御所市の中心部「御所まち」エリアの南西側、奈良県有数の古社「鴨都波神社」の近くにある「孝昭天皇陵(掖上博多山上陵)」。

こちらのページでは、天皇陵の概要・周辺の風景・交通アクセスに関する情報などをご案内してまいります。

孝昭天皇陵とは?

孝昭天皇陵(掖上博多山上陵)は、御所市の中心部「御所まち」エリアの南東側、御所駅周辺の市街地が葛城古道沿いの農村風景へと変わっていくエリアに位置する古墳(陵墓)です。近鉄・JR御所駅からは徒歩圏となっています。

「博多山」とも呼ばれてきた墳丘は人工的な古墳ではなく(いわゆる前方後円墳・円墳などではない)自然の丘陵を利用したものであるとされ、元々は古墳であったかどうか定かではありません。

第5代「孝昭天皇」の陵墓として治定されたのは江戸時代の元禄期の探陵時となっています。

孝昭天皇の御陵の所在地については、『日本書紀』では「掖上博多山上陵」、『古事記』においては「掖上博多山上」に所在するとされており、存命中の皇居は古墳の南東側、JR掖上駅付近に存在したとされる「掖上池心宮」であったとされています。

なお、孝昭天皇は記紀において事績が残されておらず、歴史学上ではその存在そのものが疑問視されている「欠史八代」に含まれています。

陵墓については詳細は明らかではありませんが、陵墓の東側の高台には隣接する形で孝昭天皇を祀る「孝照宮(孝昭天皇神社)」もあります。神社は元禄期の探陵時には既に存在し、治定の後現在地に移転されたものであり、「博多山」の歴史を考える上で重要な存在となっています。

神社については以下の記事で解説しています。

関連記事:【孝照宮(孝昭天皇神社)】天皇陵に隣接する小さな神社

知名度の高い古墳と言う訳ではなく、観光ルートからもやや外れた位置にありますが、御所市中心部に近い場所、駅から徒歩圏の場所に位置しますので、「御所まち」散策時や「鴨都波神社」参拝時に足を運んでみるのもおすすめです。

孝昭天皇陵の風景

国道168号線から細い道へと入った先にある孝昭天皇陵(掖上博多山上陵)。陵墓は写真に写る「森」の部分となっています。

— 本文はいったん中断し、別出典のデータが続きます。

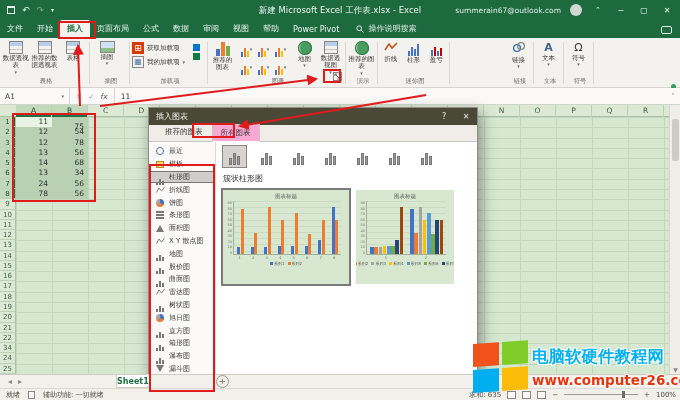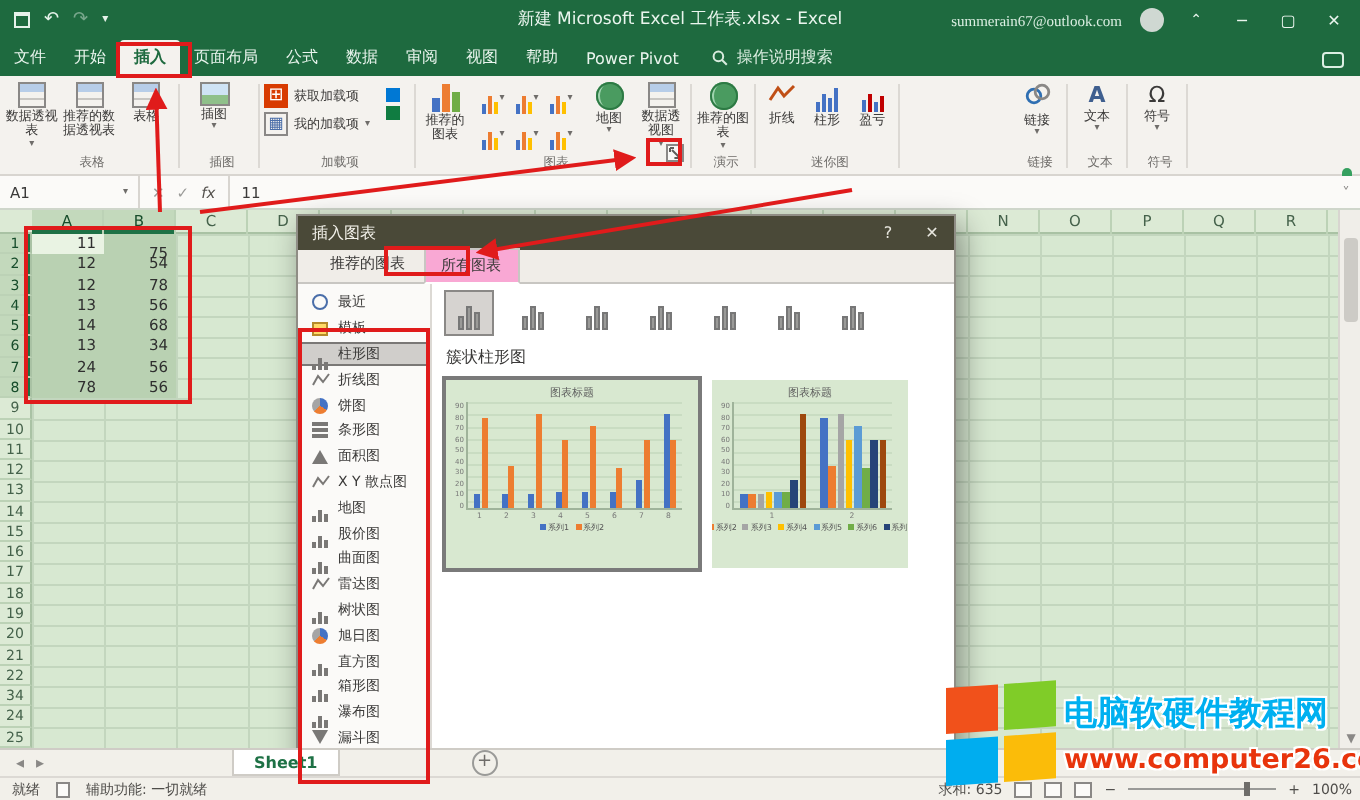--- a/index.html
+++ b/index.html
@@ -10,21 +10,21 @@
   
   .titlebar{position:absolute;left:0;top:0;width:680px;height:20px;background:#1e6a3f;color:#fff;
             display:flex;align-items:center;font-size:8px;}
   .qat{display:flex;align-items:center;gap:7px;padding-left:7px;color:#e6f2ea;}
   .qat .g{font-size:9px;line-height:1;cursor:default;}
   .qat .dim{opacity:.45;}
   .save-sq{width:8px;height:8px;border:1px solid #e6f2ea;border-top-width:2px;}
   .tb-title{position:absolute;left:50%;top:0;height:20px;line-height:20px;transform:translateX(-50%);
             font-size:8.5px;color:#eaf5ee;white-space:nowrap;}
   .tb-right{position:absolute;right:0;top:0;height:20px;display:flex;align-items:center;gap:9px;padding-right:6px;}
-  .tb-account{font-size:7.5px;color:#dcefe3;font-family:Liberation Serif, serif;}
+  .tb-account{font-size:7.5px;color:#dcefe3;}
   .avatar{width:12px;height:12px;border-radius:50%;background:#cfd8d2;color:#33604a;font-size:7px;
           display:flex;align-items:center;justify-content:center;}
   .winbtn{font-size:8px;color:#eaf5ee;width:14px;text-align:center;}
 
   
   .tabbar{position:absolute;left:0;top:20px;width:680px;height:18px;background:#1e6a3f;display:flex;
           align-items:flex-end;color:#e9f4ed;font-size:8px;}
   .rtab{padding:3px 7px 4px 7px;white-space:nowrap;cursor:default;}
   .rtab.active{background:#f4f2ee;color:#1e6a3f;border-radius:2px 2px 0 0;font-weight:bold;}
   .tb-search{display:flex;align-items:center;gap:4px;padding:0 6px 4px 10px;color:#d9ecdf;}
@@ -121,21 +121,21 @@
   .pv-x span{text-align:center;}
   .pv-legend{display:flex;justify-content:center;gap:3px;font-size:4px;color:#555;margin-top:1px;
              white-space:nowrap;overflow:hidden;}
   .pv-legend .sw{display:inline-block;width:3px;height:3px;margin-right:1px;}
 
   
   .sheettabs{position:absolute;left:0;top:374px;width:680px;height:14px;background:#f2f0ea;
              border-top:1px solid #cfccc6;display:flex;align-items:stretch;font-size:8px;color:#5a5856;}
   .stab-nav{display:flex;align-items:center;gap:6px;padding:0 8px;color:#8a8886;}
   .stab{margin-left:86px;background:#fff;border:1px solid #cfccc6;border-top:none;color:#1e7145;font-weight:bold;
-        display:flex;align-items:center;padding:0 10px;}
+        display:flex;align-items:center;padding:0 0;}
   .stab-add{width:13px;height:13px;margin:0 0 0 66px;align-self:center;border-radius:50%;border:1px solid #9a9a98;
             color:#6f6d6a;font-size:9px;line-height:11px;text-align:center;}
   .statusbar{position:absolute;left:0;top:388px;width:680px;height:12px;background:#f2f0ea;border-top:1px solid #dcd9d4;
              display:flex;align-items:center;font-size:7px;color:#4f4d4a;}
   .sb-left{display:flex;align-items:center;gap:8px;padding-left:6px;}
   .sb-right{position:absolute;right:4px;display:flex;align-items:center;gap:6px;}
   .viewico{width:9px;height:8px;border:1px solid #8a8886;background:#fbfaf8;}
   .zoomtrack{position:relative;width:74px;height:1px;background:#9a9a98;}
   .zoomthumb{position:absolute;left:58px;top:-3px;width:3px;height:7px;background:#6f6d6a;}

右手に見えるのは孝昭天皇を祀る「孝照宮(孝昭天皇神社)」の鳥居です。

孝昭天皇陵(掖上博多山上陵)

正面まで行けませんが、天皇陵の鳥居の手前までは上ることが出来るようになっています。

交通・アクセス

近鉄御所駅から南に徒歩約11分

JR御所駅から南に徒歩約13分

国道168号線(近鉄御所駅前の道路)を南に進み、「青翔高校前」の交差点を通り過ぎて道路がカーブに差し掛かる場所に西側へ進む小道(下り坂)がありますので、そちらを進んですぐ右折(国道の下を抜ける方向には行かない)すると、孝昭天皇陵(掖上博多山上陵)・孝照宮(孝昭天皇神社)前に到着します。

周辺地図

一帯は葛城古道沿いよりは近鉄・JR御所駅に近い場所となっており、歴史的町並みが広がる「御所まち」エリアや、全国の鴨・賀茂氏のルーツともされる古社「鴨都波神社」からは徒歩圏となっています。